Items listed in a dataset
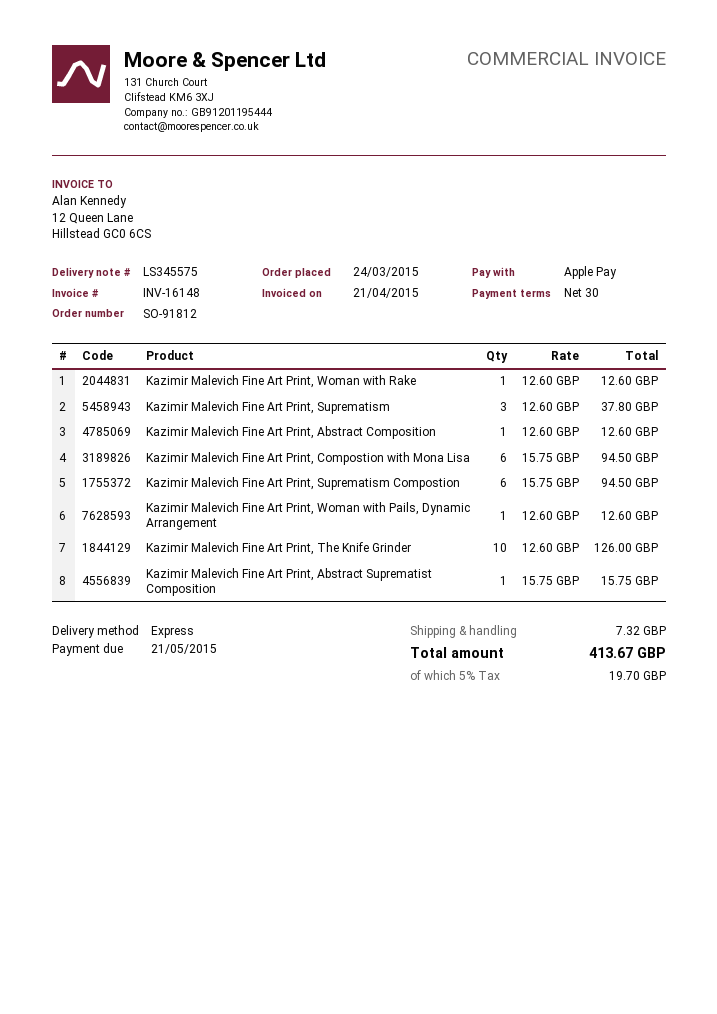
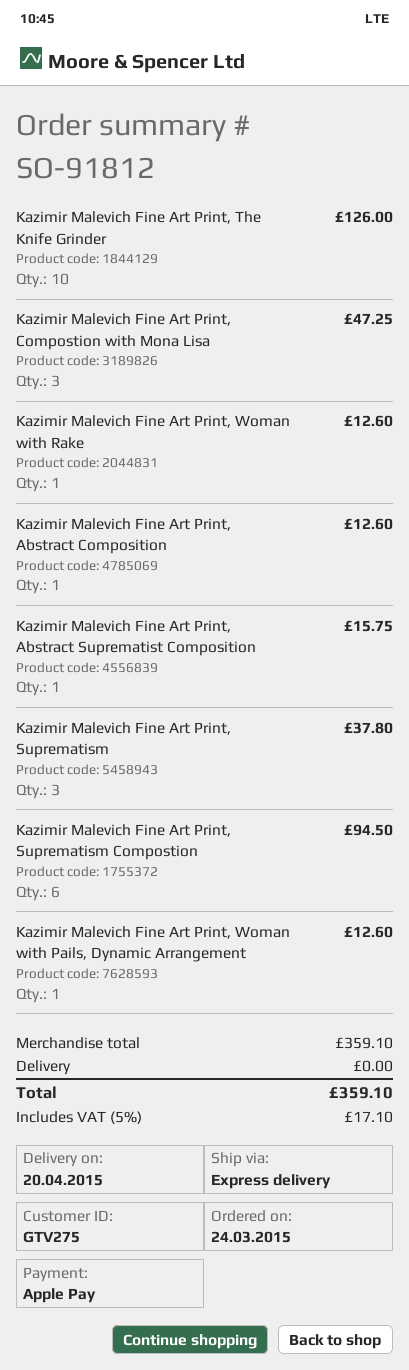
Kazimir Malevich Fine Art Print, Compostion with Mona Lisa: 6 for 94.50 -> 3 for 47.25
shipping: 7.32 -> 0.00
tax: 5% = 19.70 -> 5% = 17.10
total: 413.67 -> 359.10

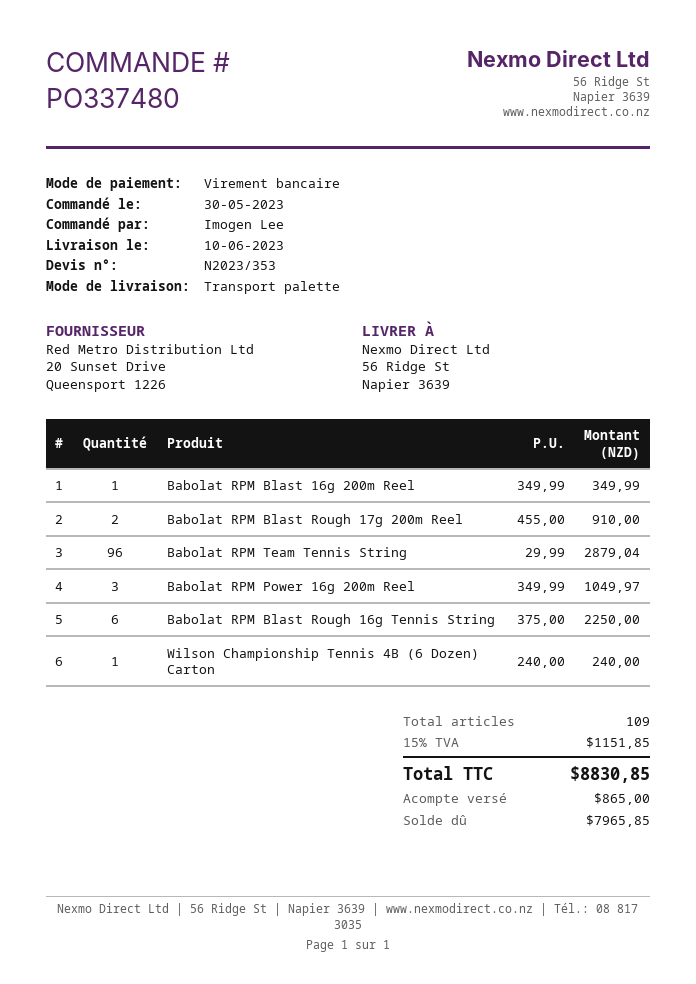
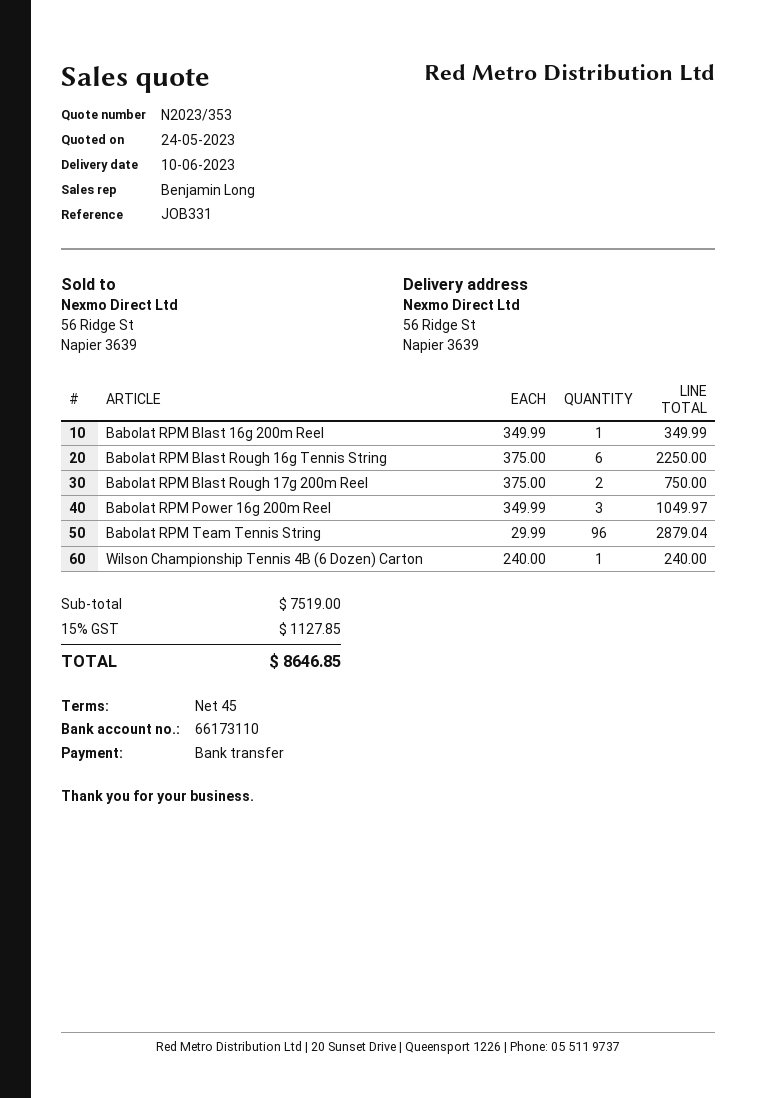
Babolat RPM Blast Rough 17g 200m Reel: 2 x 455.00 = 910.00 -> 2 x 375.00 = 750.00
tax: 15% = 1151.85 -> 15% = 1127.85
total: 8830.85 -> 8646.85

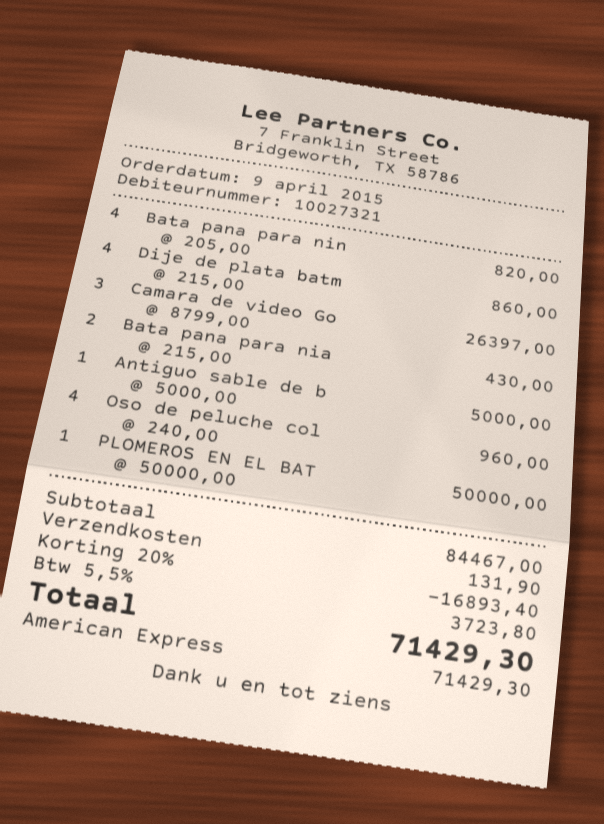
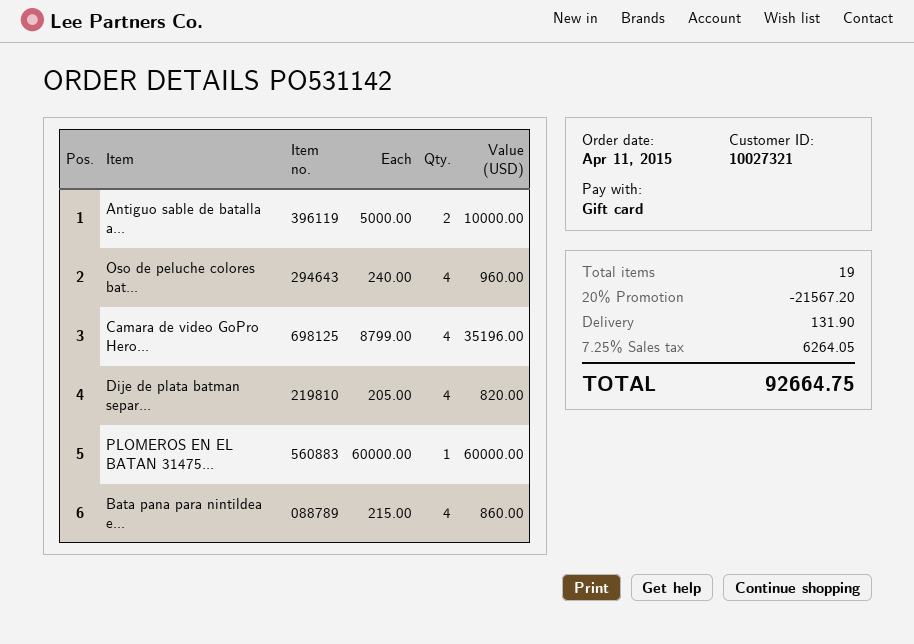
order date: 2015-04-09 -> 2015-04-11
payment method: American Express -> gift card
Bata pana para nin: 4 x 205.00 = 820.00 -> 4 x 215.00 = 860.00
Dije de plata batm: 4 x 215.00 = 860.00 -> 4 x 205.00 = 820.00
Camara de video Go: 3 x 8799.00 = 26397.00 -> 4 x 8799.00 = 35196.00
Bata pana para nia: 2 x 215.00 = 430.00 -> none
Antiguo sable de b: 1 x 5000.00 = 5000.00 -> 2 x 5000.00 = 10000.00
PLOMEROS EN EL BAT: 1 x 50000.00 = 50000.00 -> 1 x 60000.00 = 60000.00
discount: 20% = 16893.40 -> 20% = 21567.20
tax: 5.5% = 3723.80 -> 7.25% = 6264.05
total: 71429.30 -> 92664.75

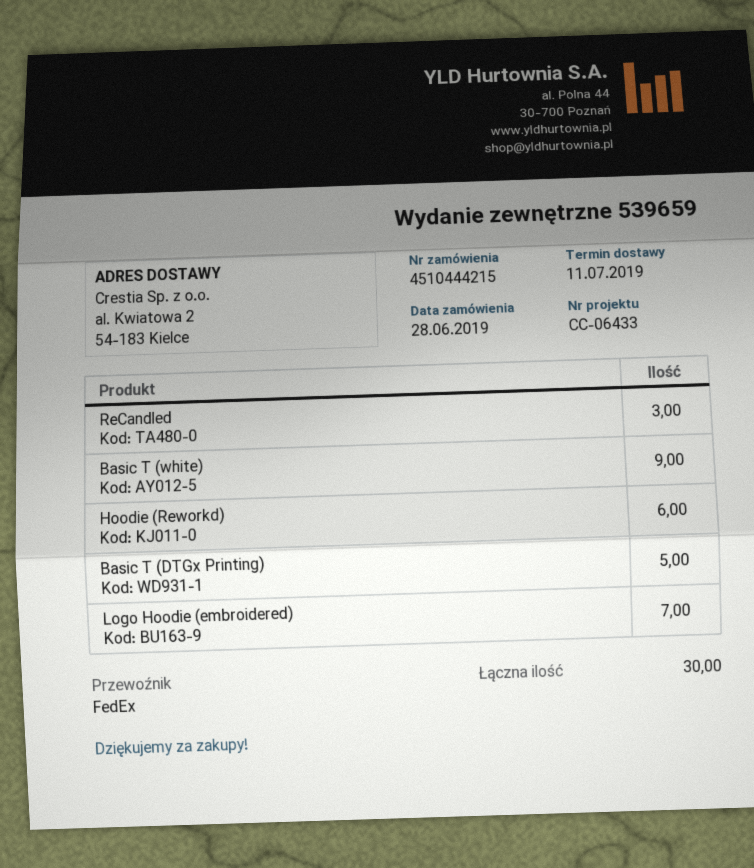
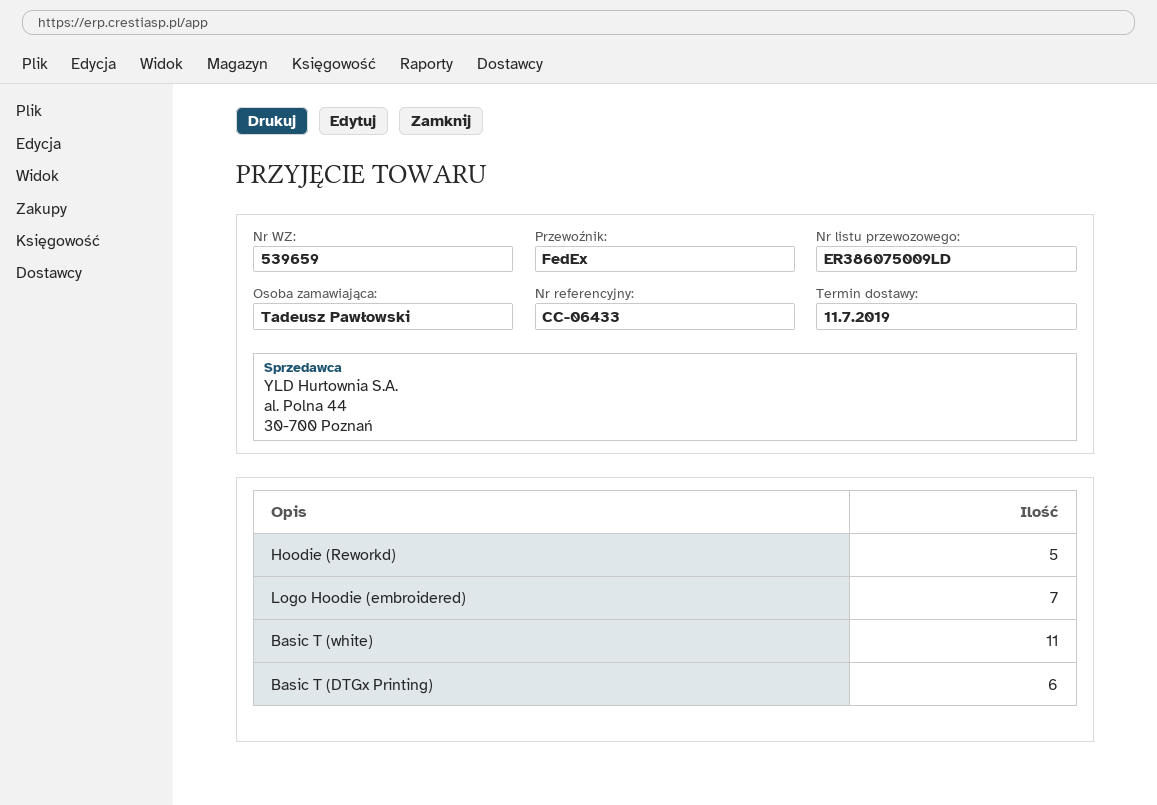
ReCandled: 3 -> none
Basic T (white): 9 -> 11
Hoodie (Reworkd): 6 -> 5
Basic T (DTGx Printing): 5 -> 6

What the task requires - For each line in the entries that contains the string "Bata", make a copy.

Solution for this exercise -
Bata pana para nin: 4 x 205.00 = 820.00 -> 4 x 215.00 = 860.00
Bata pana para nia: 2 x 215.00 = 430.00 -> none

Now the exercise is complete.